If the Orlando route proves successful this time around, Frontier will consider adding new nonstop destinations, perhaps as early as next winter, Shurz said. He speculated that a north Florida destination might make sense.
“We’ve started service in other airports in the region and we’ve become much more stable in terms of where we fly,” he said, noting similar concerns about their operation out of Trenton-Mercer Airport (TTN) in New Jersey. “We found a recipe in Trenton that works and we just celebrated our seventh anniversary there … I think we’re proving in this region that we’re here to stay.”
According to federal data, Frontier flights were about 80% full out of Wilmington on average in 2015. This time, Shurz said that the airline expects to have an 85% load factor, noting its service to Orlando from airports in the region currently run just under 90%.

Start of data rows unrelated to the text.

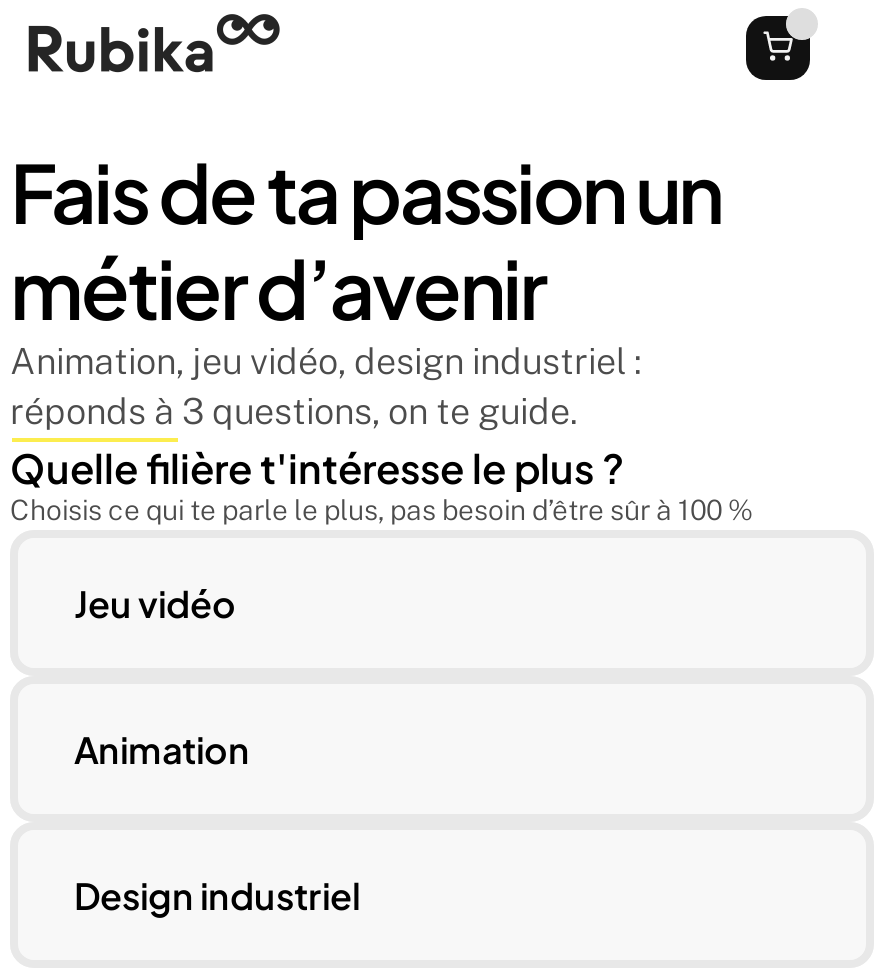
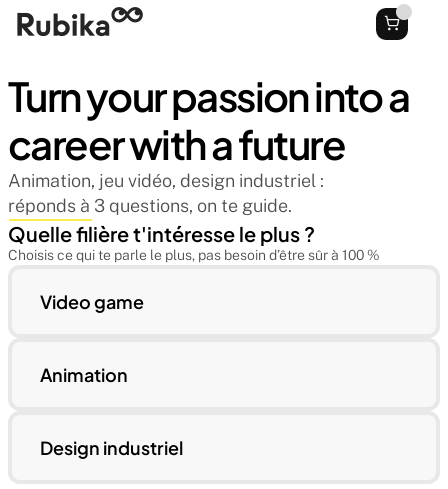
- Fais de ta passion un
- métier d’avenir
+ Turn your passion into a
+ career with a future

- Jeu vidéo
+ Video game
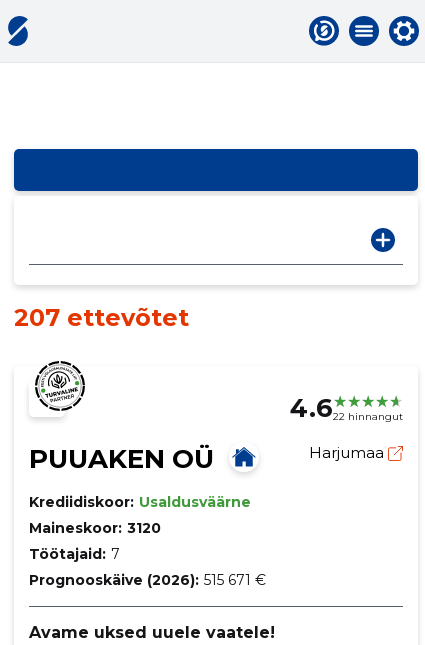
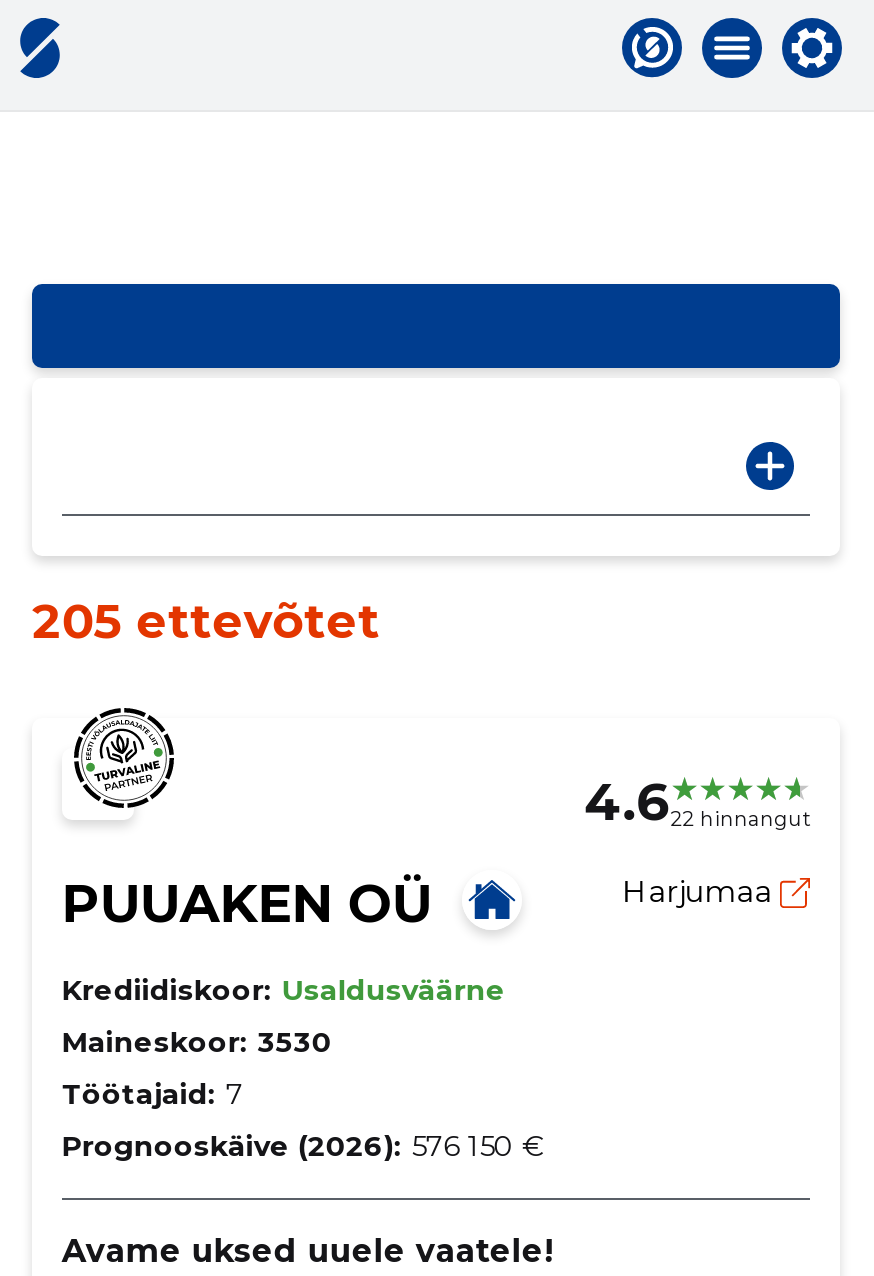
- 207 ettevõtet
+ 205 ettevõtet

- Maineskoor: 3120
+ Maineskoor: 3530

- Prognooskäive (2026): 515 671 €
+ Prognooskäive (2026): 576 150 €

“We don’t think this is an unrealistic target,” Shurz noted, adding that the airport fees Frontier will face are about half the price here as they are in Philadelphia.
Shurz seemed to indicate that Frontier will market the proximity to Philadelphia rather than Delaware as a destination on its own. He did say he expects traffic to come from throughout the state and that Frontier is not seeing much Delaware traffic for its Baltimore operations.

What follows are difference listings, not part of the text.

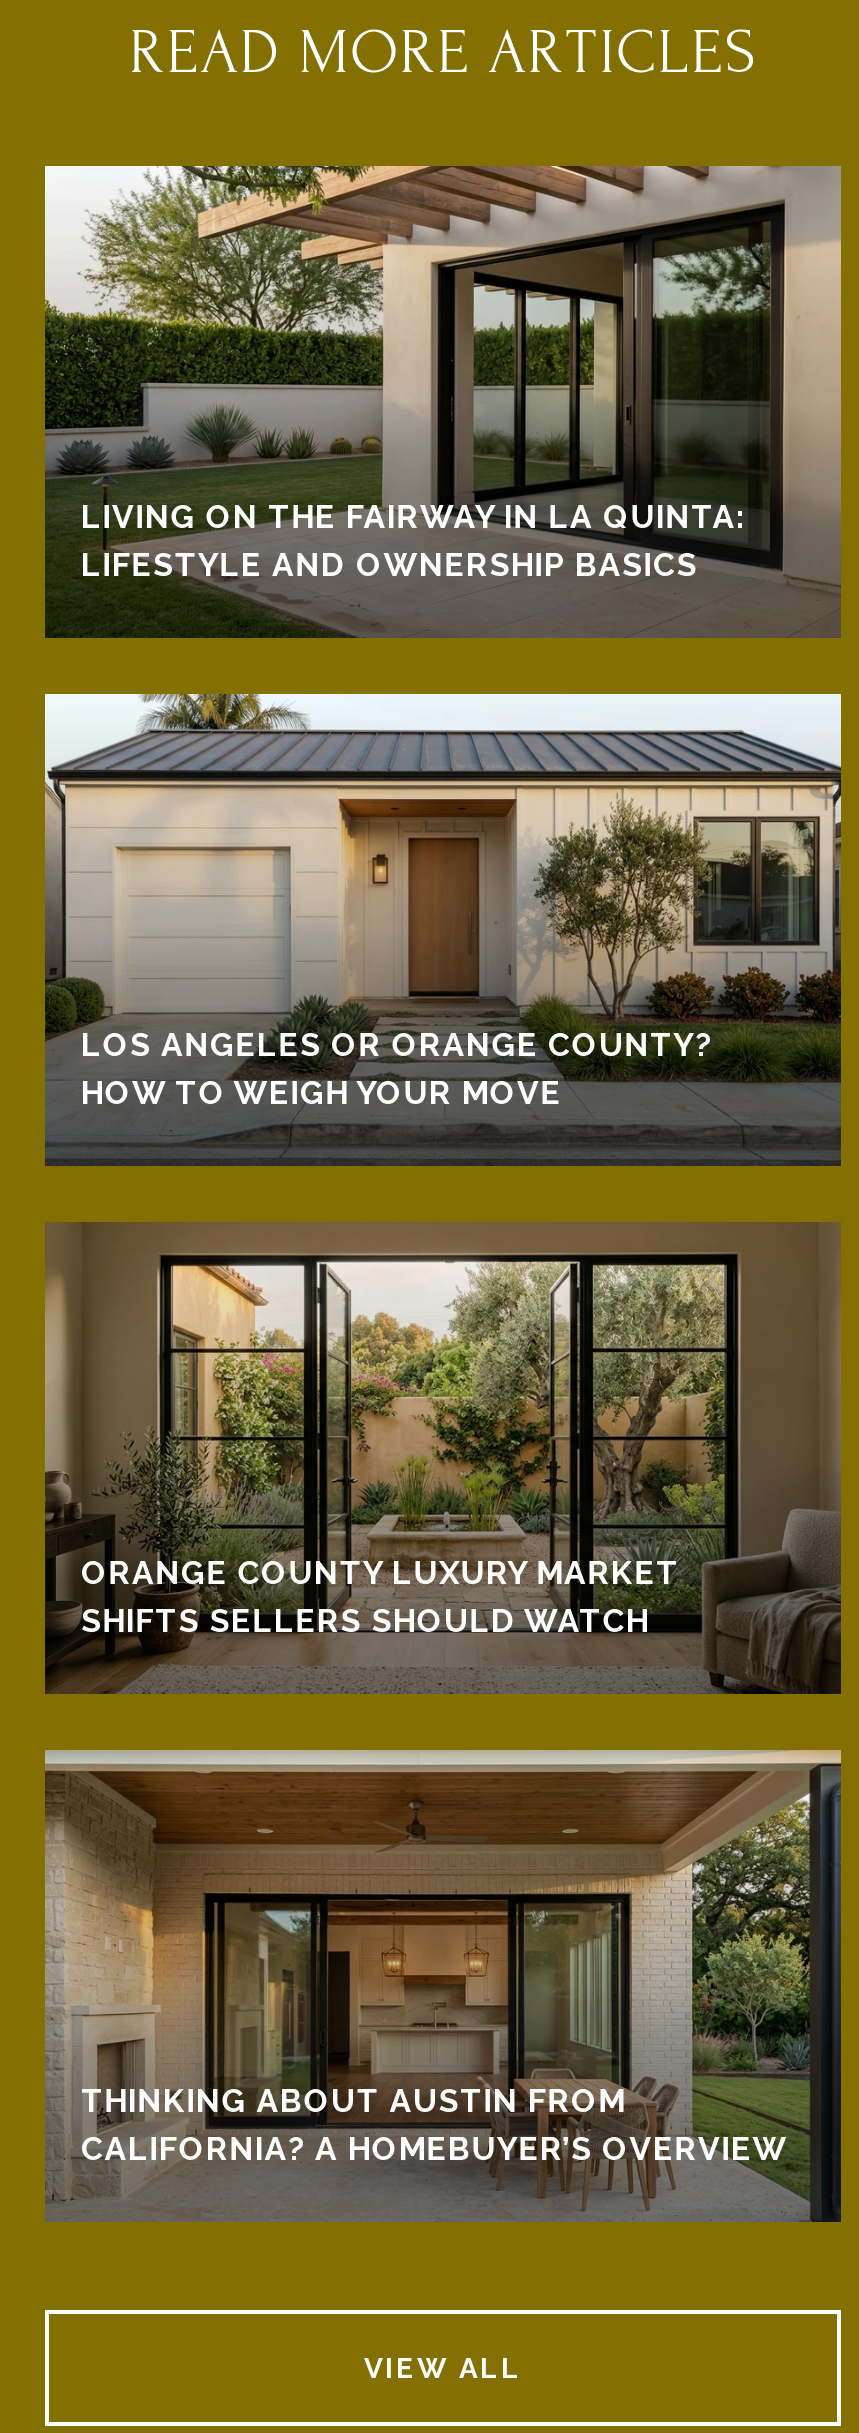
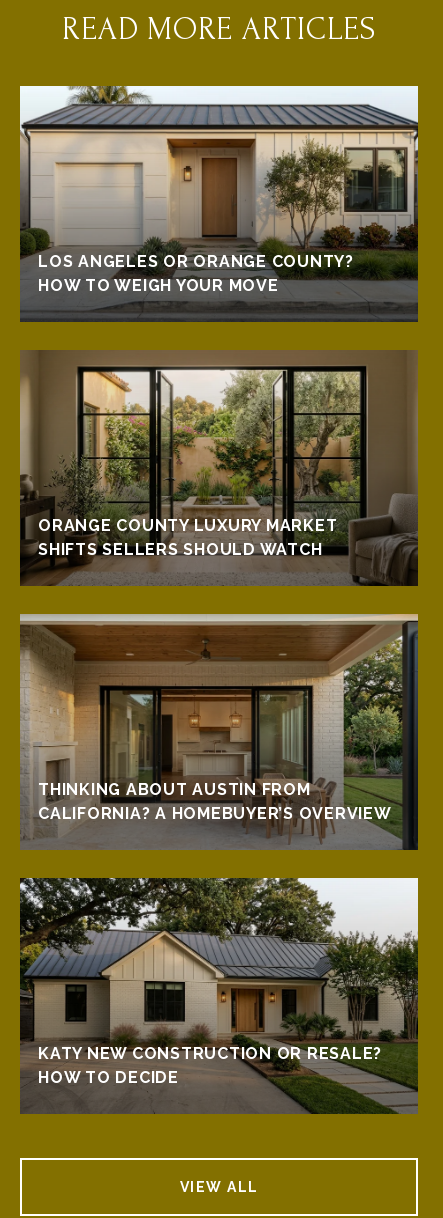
- [image]
- LIVING ON THE FAIRWAY IN LA QUINTA:
- LIFESTYLE AND OWNERSHIP BASICS

moved up: [image] | LOS ANGELES OR ORANGE COUNTY? | HOW TO WEIGH YOUR MOVE | ORANGE COUNTY LUXURY MARKET | SHIFTS SELLERS SHOULD WATCH | THINKING ABOUT AUSTIN FROM | CALIFORNIA? A HOMEBUYER’S OVERVIEW

+ [image]
+ KATY NEW CONSTRUCTION OR RESALE?
+ HOW TO DECIDE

Thomas Cook, executive director of the Delaware River and Bay Authority, which operates the airport under a long-term $1 per year lease with New Castle County, praised Carney for his economic development efforts and the state’s congressional delegation for securing federal funds to upgrade the airport. Cook said his team will finally have answers after the “three years of questions” about the future of commercial service out of the New Castle Airport.

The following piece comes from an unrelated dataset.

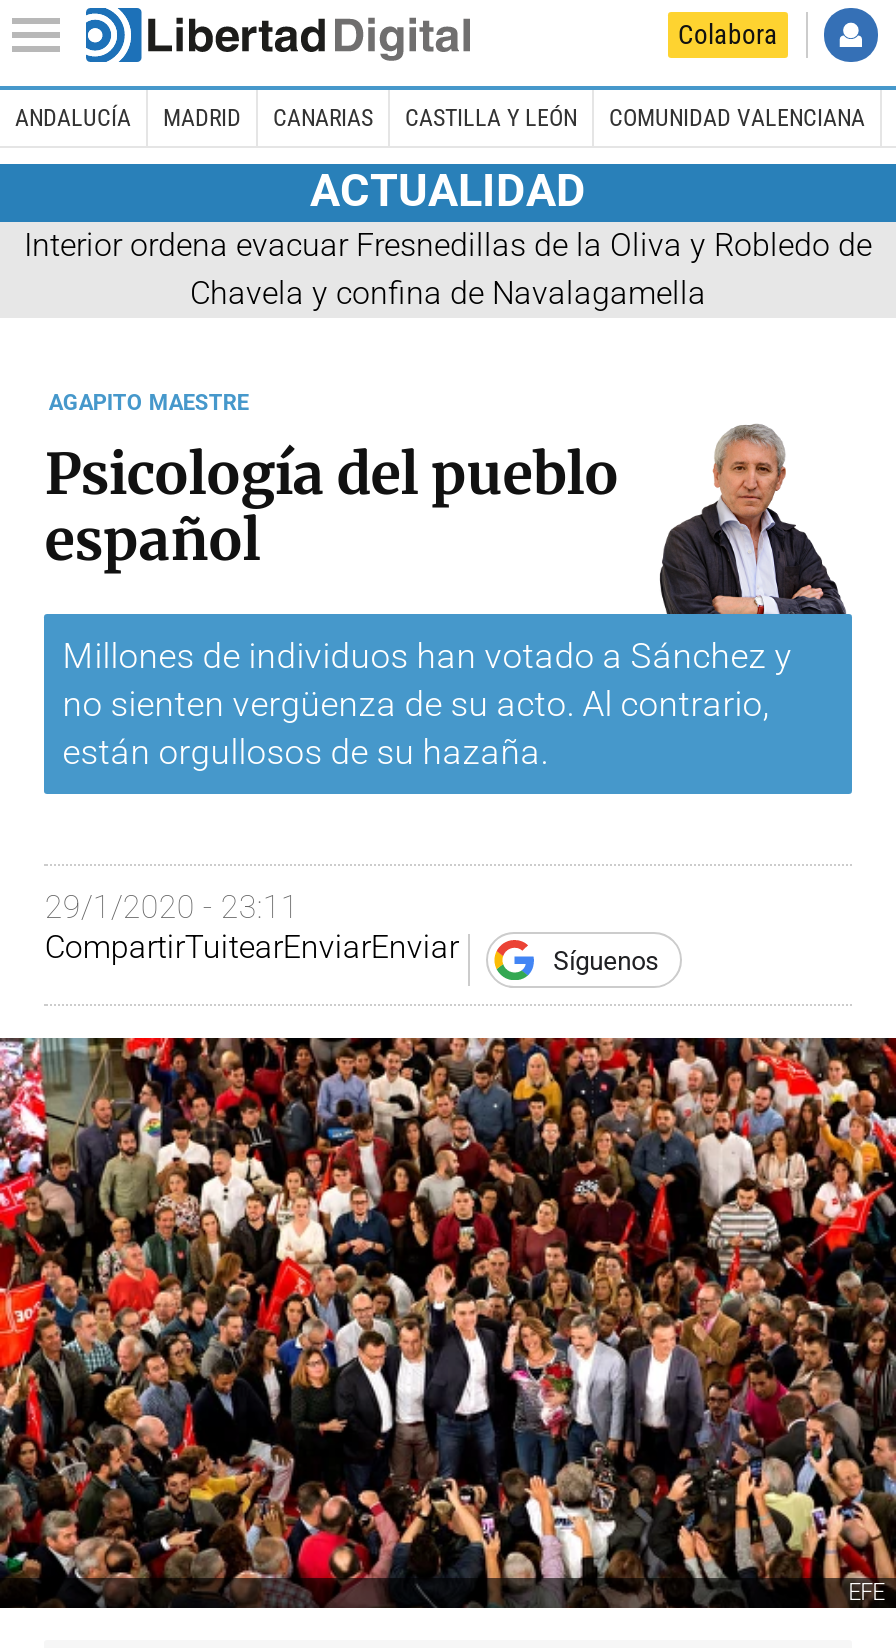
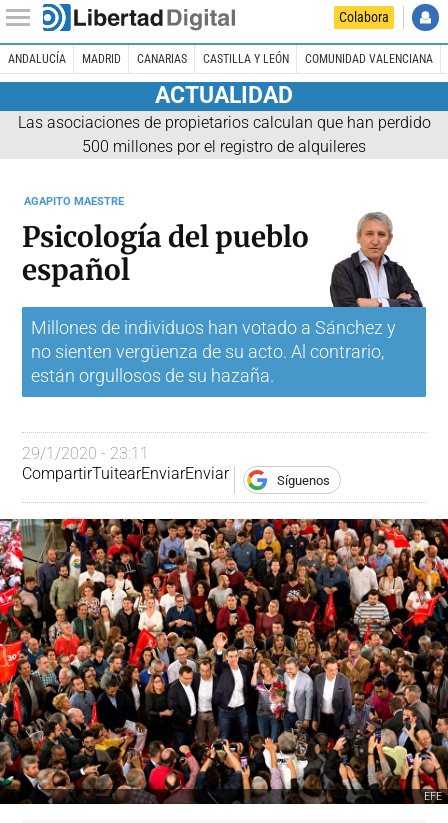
- Interior ordena evacuar Fresnedillas de la Oliva y Robledo de
- Chavela y confina de Navalagamella
+ Las asociaciones de propietarios calculan que han perdido
+ 500 millones por el registro de alquileres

He credited former DRBA Executive Director Scott Green, who stepped down in 2017, with setting the stage for the airport’s facility upgrade and noted that DRBA is adding faster boarding, ticketing and check-in queues.
The Delaware Business Times reported in mid-September about efforts to recapture passenger flights for the airport after Denver-based Frontier quietly ended service in late June 2015. DBT also published a story in early October about New Castle County Executive Matt Meyer’s creation of a 12-person task force chaired by former Delaware Economic Development Director Alan Levin to study the future of the airport in advance of the county’s June 2020 deadline for renewing, renegotiating, or canceling the agreement with Delaware River and Bay Authority, which operates the airport under a long-term $1 per year lease with New Castle County.
Frontier announced a massive network expansion last month that did not include the Delaware airport, but reported 25 new routes beginning in 2020. Several of those planned expansions would come out of Baltimore-Washington International Airport (BWI) while also opening a new hub at Miami International Airport (MIA) and restarting service to Central America. It also is adding new destinations in the Caribbean while preparing for an influx of more than 150 new Airbus planes.
It was July 1, 2013, when Frontier Airlines began its nonstop service out of New Castle Airport. Before its closure, the airline had made nonstop runs to Chicago-Midway, Denver, Atlanta, Detroit, Houston, Orlando, Tampa, and Fort Myers, Florida, but normally ran only two flights per day out of the New Castle Airport.
Frontier’s departure left Delaware as the only state in the country without regularly scheduled passenger airline service. It was the seventh airline to make an attempt at commercial service out of Delaware only to fall by the wayside.